My trading is yet mostly discretionary. I have been trying to automate my strategies since several years. I tried a lot of 'system design' books and tools but was never really able to code a satisfactory system. Recently I had success in automating one of my intraday strategies and it is trading live profitably. It has shifted my perception that system design may not necessarily be a complicated process. On the higher level it can be broken down into three steps.

 

 

Step 1: Start with a set of premise

A premise is just an observation about market behavior, for example: http://www.traderslaboratory.com/forums/technical-analysis/10620-technical-trading-axioms-candidates-approval.html

It can be very hard to discover a premise through backtesting. People who have been trading long enough will have set of premise as a 'just know' thing, without requiring any proof whatsoever. Any profitable trader is likely to have more than 10 premise. There is no recipe for discovering a profitable premise, however, a lot of real time observations and interaction with experienced traders can help.

 

Glad to see you took the first step towards automation. It seems you clearly see the benefits of automating repetitive tasks that frees your time up to oversee your system.
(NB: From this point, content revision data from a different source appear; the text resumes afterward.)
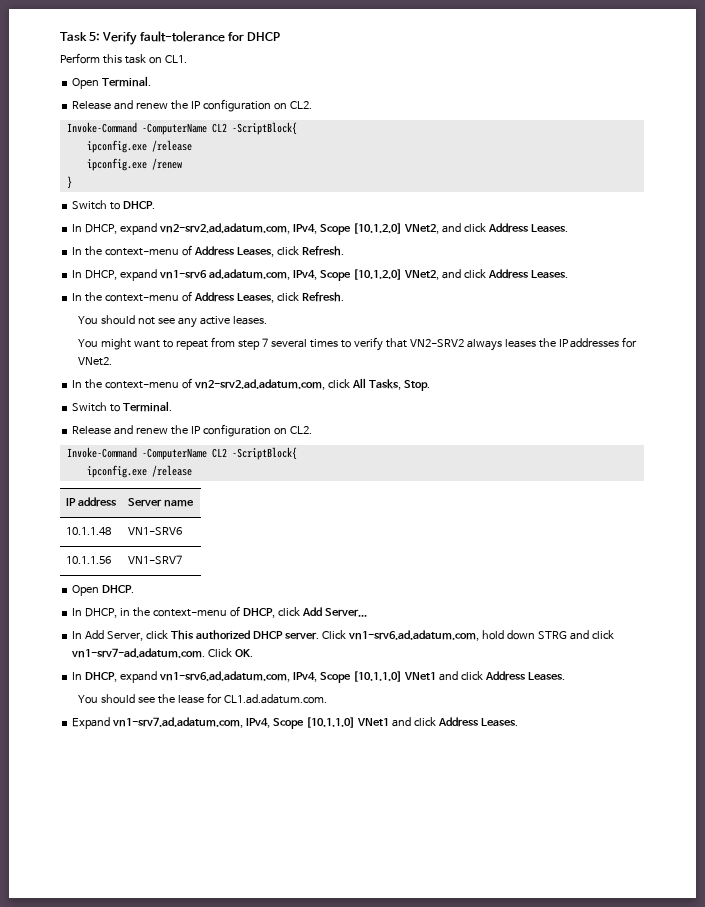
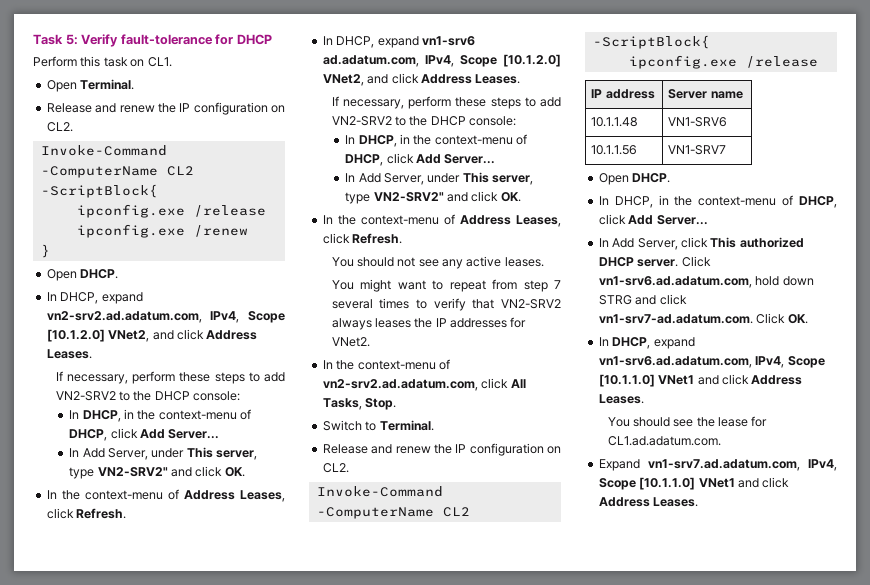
  }
- Switch to DHCP.
+ Open DHCP.
  In DHCP, expand vn2-srv2.ad.adatum.com, IPv4, Scope [10.1.2.0] VNet2, and click Address Leases.
+ If necessary, perform these steps to add VN2-SRV2 to the DHCP console:
+ In DHCP, in the context-menu of DHCP, click Add Server...
+ In Add Server, under This server, type VN2-SRV2" and click OK.
  In DHCP, expand vn1-srv6 ad.adatum.com, IPv4, Scope [10.1.2.0] VNet2, and click Address Leases.
+ If necessary, perform these steps to add VN2-SRV2 to the DHCP console:
+ In DHCP, in the context-menu of DHCP, click Add Server...
+ In Add Server, under This server, type VN2-SRV2" and click OK.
You cannot do this glued to a bunch of charts and having to manually pull triggers. Automating the triggers helps greatly in making the user manage systems, instead of being a worker.

 

The first step is to have the fundamentals of market movement in place.

Step 2: Take your premise to market

This is the step in which backtesting will be useful.

- Turn your (set of) premise into an indicator/model. Define it mathematically.

- Test exception market conditions in which the premise will not work.

- Frame entry and exit rules around the (set of) premise.

- Be careful not to rely on backtest results on data history where there have been regime shifts

 

Step 3: Create a Trading System with the strategy

- Analyze performance metrics such as Losers vs Winners, Exposure %, Drawdowns..

- Validate for implementation errors. This will be a tedious process to manually go through a lot of trades to assure that the system is trading as expected.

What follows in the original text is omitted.